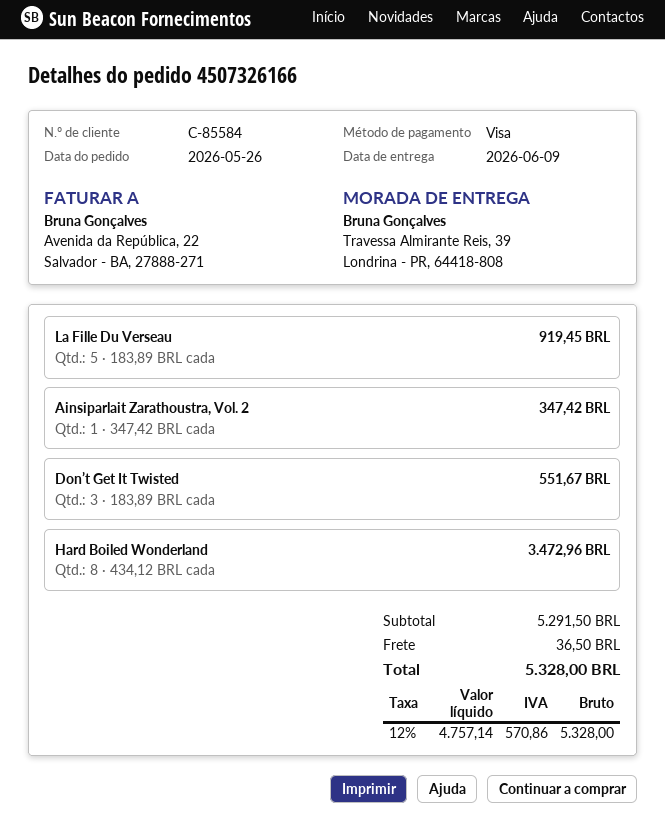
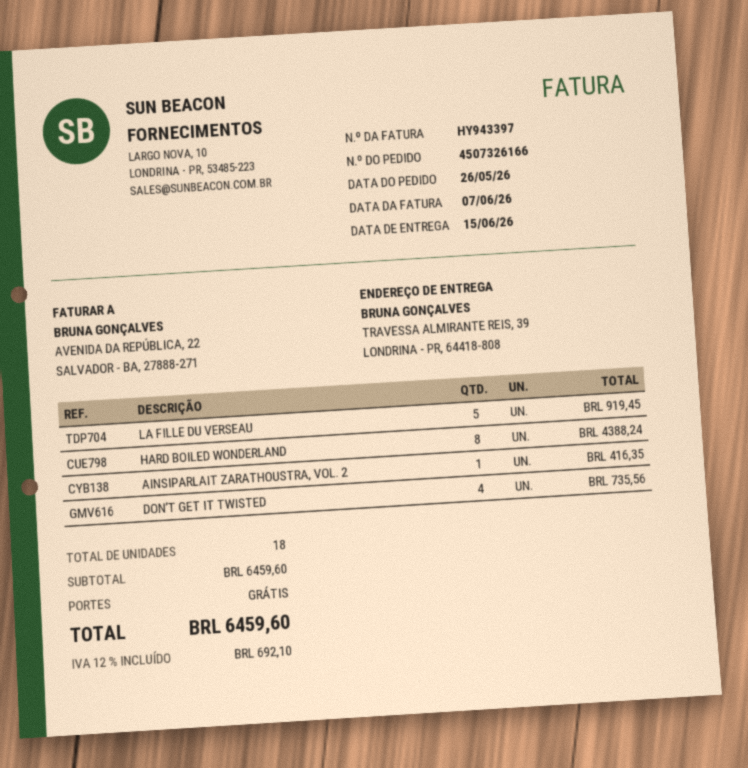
delivery date: 2026-06-09 -> 2026-06-15
Ainsiparlait Zarathoustra, Vol. 2: 1 for 347.42 -> 1 for 416.35
Don’t Get It Twisted: 3 for 551.67 -> 4 for 735.56
Hard Boiled Wonderland: 8 for 3472.96 -> 8 for 4388.24
subtotal: 5291.50 -> 6459.60
shipping: 36.50 -> 0.00
tax: 12% = 570.86 -> 12% = 692.10
total: 5328.00 -> 6459.60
--- --- ---
- [WHAT NEEDS TO BE DONE]: Your job is to copy every entry exactly. Omit the pictures.

- [EXERCISE OUTPUT]:
delivery date: 2026-06-09 -> 2026-06-15
Ainsiparlait Zarathoustra, Vol. 2: 1 for 347.42 -> 1 for 416.35
Don’t Get It Twisted: 3 for 551.67 -> 4 for 735.56
Hard Boiled Wonderland: 8 for 3472.96 -> 8 for 4388.24
subtotal: 5291.50 -> 6459.60
shipping: 36.50 -> 0.00
tax: 12% = 570.86 -> 12% = 692.10
total: 5328.00 -> 6459.60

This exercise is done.